The U.S. Federal Reserve should be on track for two more rate increases this year, the president of the Dallas Federal Reserve said May 31.
The way the central bank plans to reduce the $4.5 trillion in assets on its balance sheet should also be announced soon, Robert Kaplan said during an appearance at the Council on Foreign Relations.
The central bank raised its benchmark federal funds rate by 25 basis points March 25 to a target range of between 0.75% and 1.00%. In the minutes of its May meeting, the Fed proposed allowing its balance sheet to shrink by gradually capping reinvestments in Treasuries and mortgage-backed securities.
Kaplan said he approved of the asset reduction plan, noting that removing accommodative fiscal policies should be done "gradually and patiently."

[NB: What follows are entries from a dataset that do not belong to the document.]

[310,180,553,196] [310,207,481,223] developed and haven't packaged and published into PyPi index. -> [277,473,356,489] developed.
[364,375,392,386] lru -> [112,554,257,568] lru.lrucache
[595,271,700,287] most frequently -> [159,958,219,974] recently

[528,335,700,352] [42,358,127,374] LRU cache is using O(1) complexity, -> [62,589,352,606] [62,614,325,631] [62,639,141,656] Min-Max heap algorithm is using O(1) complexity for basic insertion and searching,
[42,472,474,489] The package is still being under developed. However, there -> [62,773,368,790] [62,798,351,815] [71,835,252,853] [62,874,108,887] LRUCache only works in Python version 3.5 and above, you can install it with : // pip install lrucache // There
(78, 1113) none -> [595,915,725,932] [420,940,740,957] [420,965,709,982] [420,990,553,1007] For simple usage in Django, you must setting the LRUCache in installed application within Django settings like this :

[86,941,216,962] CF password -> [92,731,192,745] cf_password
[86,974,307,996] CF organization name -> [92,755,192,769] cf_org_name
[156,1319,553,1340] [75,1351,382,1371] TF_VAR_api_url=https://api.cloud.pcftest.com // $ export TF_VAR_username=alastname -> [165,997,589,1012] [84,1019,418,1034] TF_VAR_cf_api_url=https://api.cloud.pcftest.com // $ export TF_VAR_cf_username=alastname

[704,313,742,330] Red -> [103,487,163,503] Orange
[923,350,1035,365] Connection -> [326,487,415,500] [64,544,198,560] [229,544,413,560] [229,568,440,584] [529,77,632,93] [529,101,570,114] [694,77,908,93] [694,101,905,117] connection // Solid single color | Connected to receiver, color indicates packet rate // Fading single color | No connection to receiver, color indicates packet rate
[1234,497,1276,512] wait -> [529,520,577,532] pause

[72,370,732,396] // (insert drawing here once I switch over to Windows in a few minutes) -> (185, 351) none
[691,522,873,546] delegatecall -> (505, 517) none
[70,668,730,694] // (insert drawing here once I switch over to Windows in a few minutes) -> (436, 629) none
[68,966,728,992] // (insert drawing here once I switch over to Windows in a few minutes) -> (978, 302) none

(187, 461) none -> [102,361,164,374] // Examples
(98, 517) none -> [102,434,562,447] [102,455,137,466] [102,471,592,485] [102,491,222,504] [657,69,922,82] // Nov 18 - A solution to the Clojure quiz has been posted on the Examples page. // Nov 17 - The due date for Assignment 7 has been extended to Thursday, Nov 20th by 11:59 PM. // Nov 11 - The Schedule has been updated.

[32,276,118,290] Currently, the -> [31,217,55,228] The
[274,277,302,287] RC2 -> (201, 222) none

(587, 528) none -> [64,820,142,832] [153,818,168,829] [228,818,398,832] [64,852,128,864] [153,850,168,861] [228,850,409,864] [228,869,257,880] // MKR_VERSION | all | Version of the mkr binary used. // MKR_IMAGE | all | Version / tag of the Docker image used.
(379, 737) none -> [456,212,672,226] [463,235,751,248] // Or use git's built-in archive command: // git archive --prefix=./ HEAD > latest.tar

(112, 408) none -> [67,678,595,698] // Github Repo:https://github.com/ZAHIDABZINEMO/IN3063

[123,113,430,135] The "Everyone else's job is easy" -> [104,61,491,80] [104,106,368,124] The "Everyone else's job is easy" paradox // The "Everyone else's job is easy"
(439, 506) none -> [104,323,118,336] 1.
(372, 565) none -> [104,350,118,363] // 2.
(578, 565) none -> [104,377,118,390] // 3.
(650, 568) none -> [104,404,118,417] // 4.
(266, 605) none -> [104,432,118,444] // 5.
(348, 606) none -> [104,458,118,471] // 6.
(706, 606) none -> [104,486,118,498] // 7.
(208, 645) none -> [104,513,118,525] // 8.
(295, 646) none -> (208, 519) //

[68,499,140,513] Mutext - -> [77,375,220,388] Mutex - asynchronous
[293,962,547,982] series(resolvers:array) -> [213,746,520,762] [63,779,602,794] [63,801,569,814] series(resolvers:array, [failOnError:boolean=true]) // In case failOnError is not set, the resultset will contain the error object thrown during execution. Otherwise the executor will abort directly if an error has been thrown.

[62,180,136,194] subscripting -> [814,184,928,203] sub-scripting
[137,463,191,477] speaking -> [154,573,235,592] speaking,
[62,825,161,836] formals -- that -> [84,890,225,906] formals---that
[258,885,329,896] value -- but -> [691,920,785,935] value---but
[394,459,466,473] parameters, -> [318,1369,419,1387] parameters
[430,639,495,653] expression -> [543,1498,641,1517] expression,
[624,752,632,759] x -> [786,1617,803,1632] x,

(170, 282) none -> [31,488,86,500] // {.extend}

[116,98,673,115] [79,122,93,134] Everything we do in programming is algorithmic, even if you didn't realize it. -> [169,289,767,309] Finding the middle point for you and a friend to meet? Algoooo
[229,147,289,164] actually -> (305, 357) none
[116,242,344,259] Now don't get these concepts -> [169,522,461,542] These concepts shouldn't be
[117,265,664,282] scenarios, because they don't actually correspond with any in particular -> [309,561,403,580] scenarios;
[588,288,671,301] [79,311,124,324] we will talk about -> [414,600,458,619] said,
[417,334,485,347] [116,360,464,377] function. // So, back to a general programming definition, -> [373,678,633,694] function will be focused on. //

He expects the Fed to study the "average daily volume in Treasury and mortgage-backed securities" as the balance sheet reduction begins, as a way to minimize the impact on those markets.
While some of the participants in the Federal Open Market Committee have expressed a desire to raise rates before beginning to reduce the balance sheet, Kaplan said on the sidelines of the meeting that he preferred to "keep flexibility about how we want to orchestrate this."
A rebound in April's core personal consumption expenditures to 0.2%, after a dip in March, indicates inflation and growth are "back on track," he said.
While inflation had been weak in the first quarter, Kaplan added, "stepping a little further back it has been gradually increasing."
The head of the Dallas Federal Reserve said his expectation for GDP growth is between 2% and 2.5% and unemployment would decline further this year. "My own view is that inflation over two to three years will get to 2%," he said.
Stronger personal consumption numbers are a sign that the U.S. central bank is pursuing the correct path with its plan to raise interest rates and reduce its balance sheet, he said.
But Kaplan also said that though he expected two more rate raises this year, a slowing economy could mean fewer.